Ich sehe mehrere Bereiche, in denen die EU und die kommende US-Regierung mit Blick auf Herausforderungen durch China zusammenarbeiten könnten. In erster Linie zum Beispiel beim Thema Klima: Joe Biden verkündete als eine seiner ersten Entscheidungen, dass die USA wieder dem Pariser Abkommen beitreten würden. Auch hat er eine Frist zur Erreichung der CO2-Neutralität formuliert. Diese Themen sind auch den Europäern wichtig. Eine transatlantische Koalition könnte dazu beitragen, Beijing zum schnelleren Handeln zu bewegen – zumal Xi erst kürzlich versprochen hat, die CO2-Neutralität bis 2060 zu erreichen.
Im Bereich der Wirtschaft haben Amerikaner und Europäer viel zu besprechen: Die USA und auch die EU fordern bessere Marktzugänge für ihre Unternehmen in China. Alle haben Prüf-Mechanismen entwickelt, um den Diebstahl von geistigem Eigentum durch chinesische Staatsunternehmen sowie Übernahmen wichtiger Infrastrukturen und Technologien in ihren jeweiligen Volkswirtschaften zu verhindern. Alle im Westen sind sich einig, dass im Handel mit China wieder ein Gleichgewicht hergestellt werden muss.
Letztlich steht die Frage nach demokratischen Werten im Raum. In den vergangenen Jahren hat die chinesische Regierung vermehrt Menschenrechtsverletzungen begangen, darunter in Xinjiang und in Hongkong. Diese widersprechen den Grundwerten der USA und der EU. Transatlantische Verbündete sollten hier wieder mehr mit einer Stimme sprechen.
Was könnte eine bessere US-europäische Zusammenarbeit behindern?

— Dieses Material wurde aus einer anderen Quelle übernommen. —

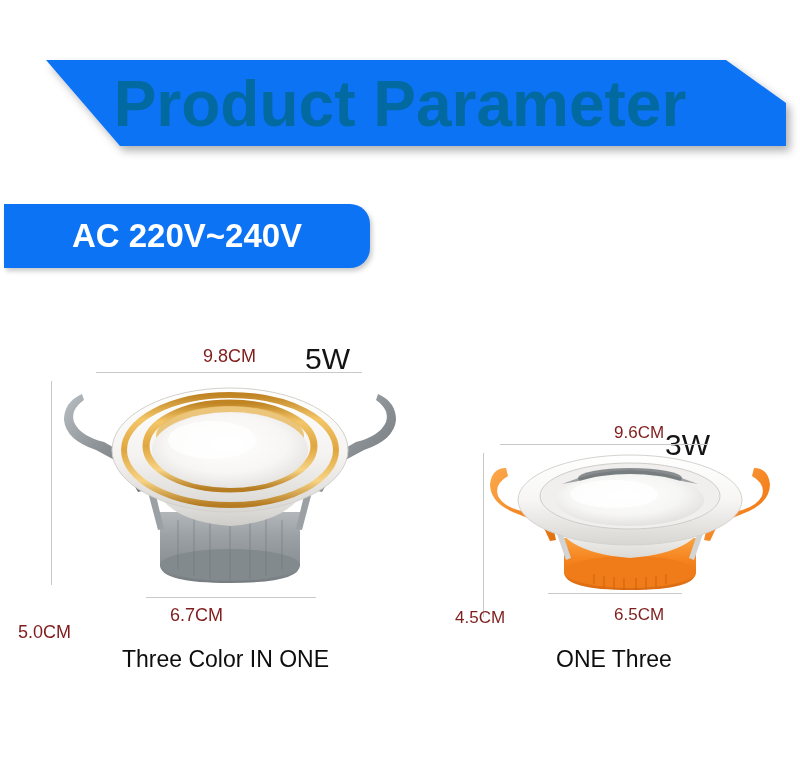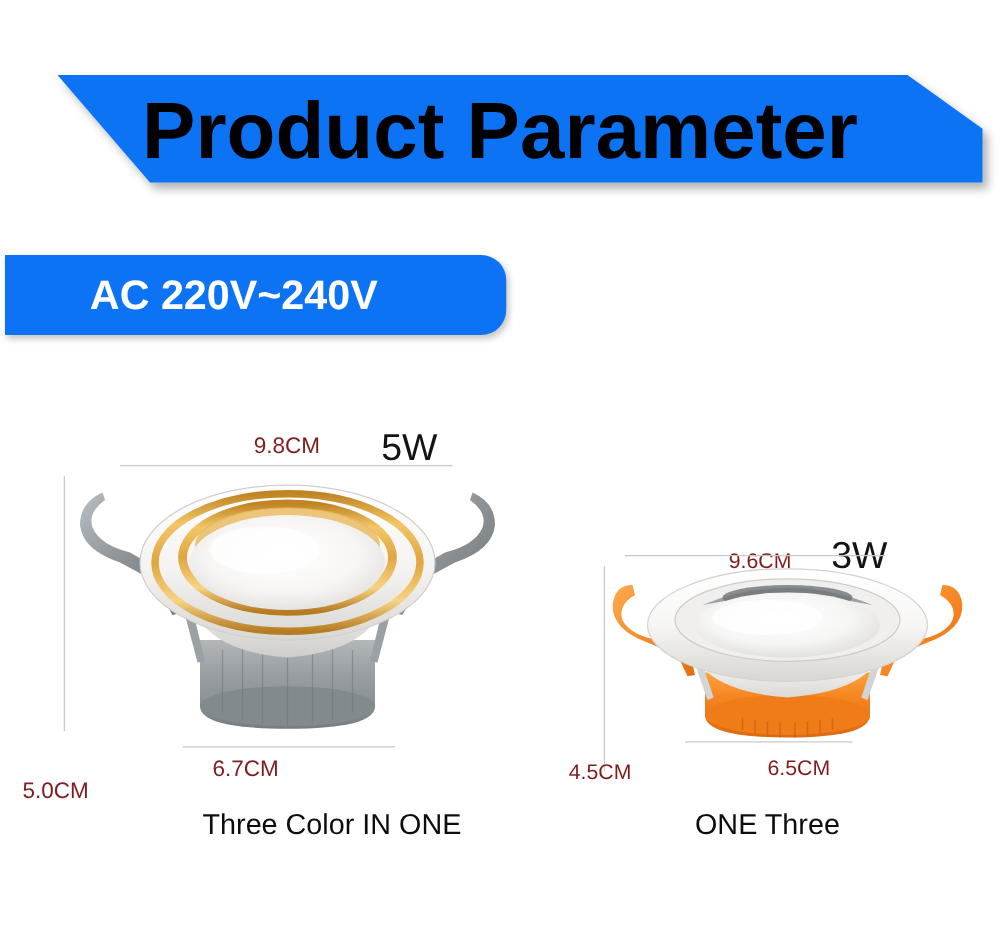"Product Parameter" #banner-title { color: #000000 -> #0369a1 }
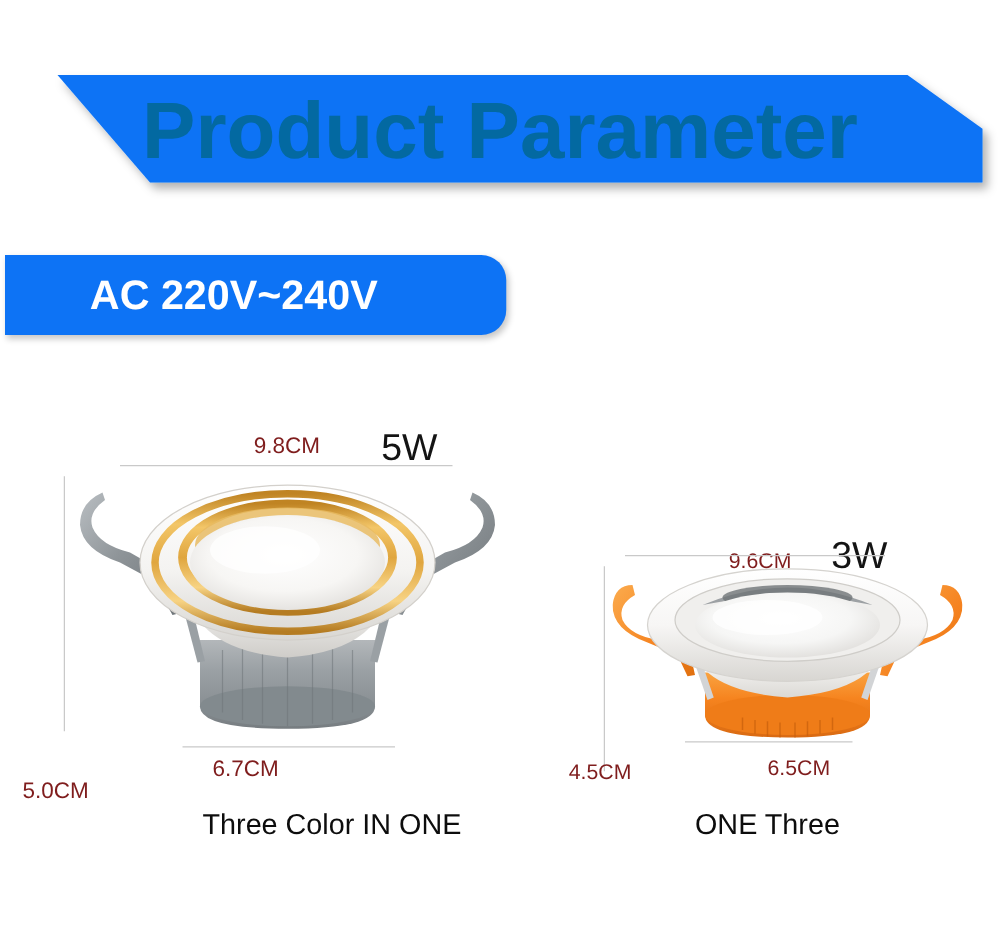"AC 220V~240V" #voltage-badge { padding-left: 35px -> none }
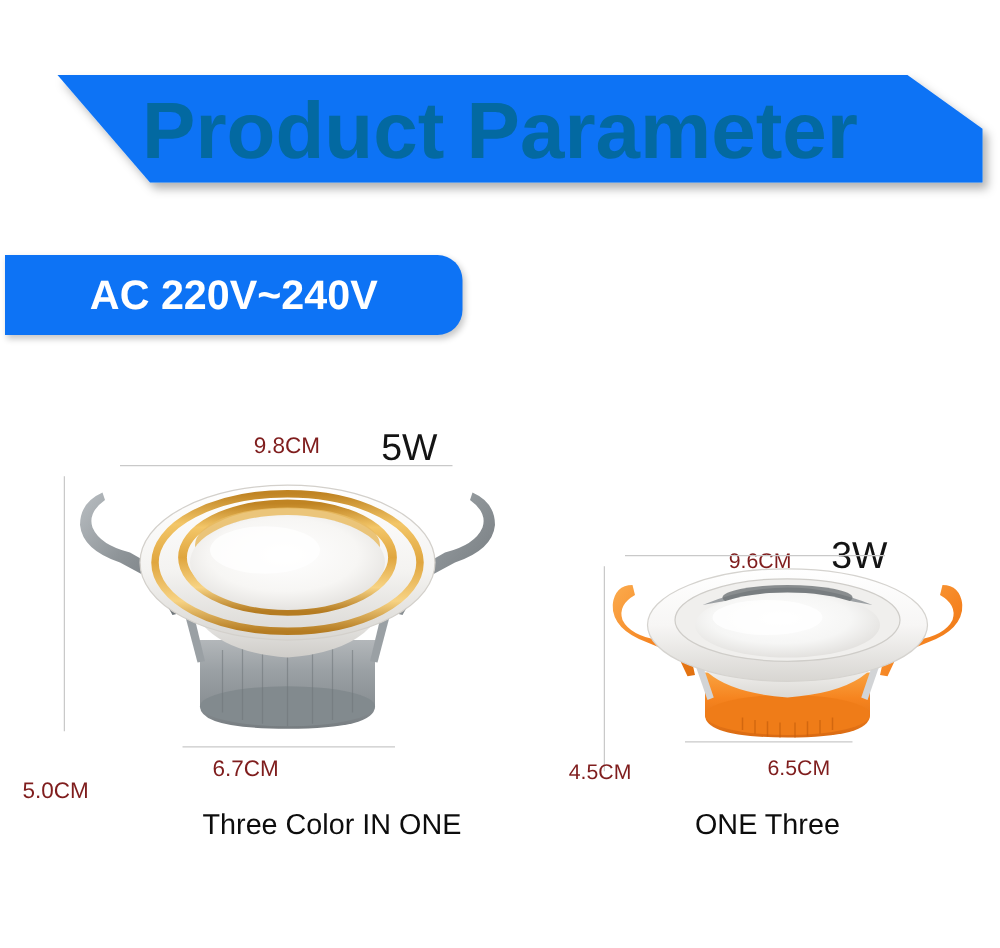"9.6CM" div.dim-label { left: 583px -> 614px; margin-top: 16px -> none }
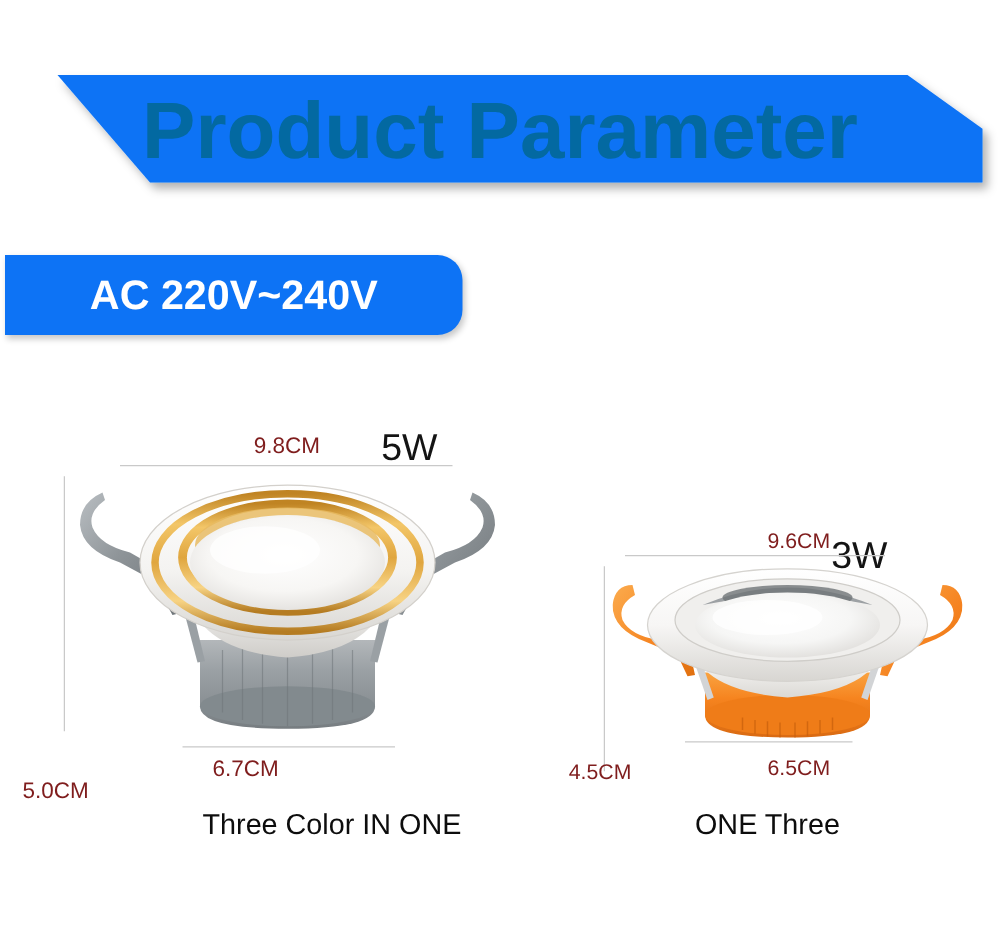"Three Color IN ONE" div.caption { margin-left: 40px -> none }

Ich bezweifle, dass China – oder die Außenpolitik insgesamt – für Biden in den ersten Monaten Priorität haben werden. Innenpolitisch steht die USA vor großen Problemen wegen der Covid-19-Pandemie. Das Land braucht einen Wiederaufbauplan, um den durch Trump verursachten Schaden zu reparieren. Es ist auch möglich, dass die US-Regierung unter Biden anstelle eines Schulterschlusses mit der EU lieber direkte Vereinbarungen mit China und seinen Verbündeten in Asien, wie Japan und Indien, trifft. Dies war ja auch schon bei der „Hinwendung nach Asien“ (pivot to Asia) der Fall, unter der Regierung Obama, in der Joe Biden Vizepräsident war.
Darüber hinaus gibt es in Europa Stimmen, die eine Hinwendung zu China zugunsten europäischer Exporte und der europäischen Tourismusindustrie unterstützen. China wird noch für lange Zeit ein großer Markt bleiben, und europäische Unternehmen brauchen Perspektiven – auch wenn sich das chinesische Regime während der Pandemie in der europäischen öffentlichen Meinung unbeliebt gemacht hat.
Wie würde Beijing auf eine engere transatlantische Zusammenarbeit in der China-Politik reagieren?
Beijing hat immer versucht, eine transatlantische Herangehensweise an China betreffende Angelegenheiten zu unterbinden. 2015 hat China erfolgreich den Westen durch die Gründung seiner asiatischen Infrastrukturinvestmentbank gespalten, indem es europäische Länder als „Gründungsmitglieder“ anlockte. China lastet es der Einflussnahme Washingtons an, dass Huawei wichtige europäische 5G-Verträge nicht abgeschlossen hat. Um dem entgegenzuwirken, pflegt es Beziehungen mit der europäischen Geschäftswelt und gewinnt pensionierte Politiker oder ehemalige Diplomaten dafür, gegen ein transatlantisches Bündnis Lobbyarbeit zu betreiben.
China ist sich auch der Unzufriedenheit in der EU über die mangelnden Fortschritte bei dem angestrebten umfassenden Investitionsabkommen bewusst. Beijing wird womöglich auch eine spezifische Strategie für den Umgang mit der NATO entwickeln, da das Bündnis sich zuletzt zunehmend besorgt über Chinas Aufstieg gezeigt hat. Bidens Wahlsieg wird die enge transatlantische Zusammenarbeit in vielen multilateralen Angelegenheiten wiederherstellen, in denen China sich eine wichtigere Rolle erkämpft hat. Dazu gehören Bereiche wie Handel, Gesundheit oder Umwelt. China wird Kompromisse eingehen müssen, will es hier eine weitere Entkopplung vom Westen vermeiden.
Dieses Interview erschien im MERICS China Briefing vom 12. November 2020.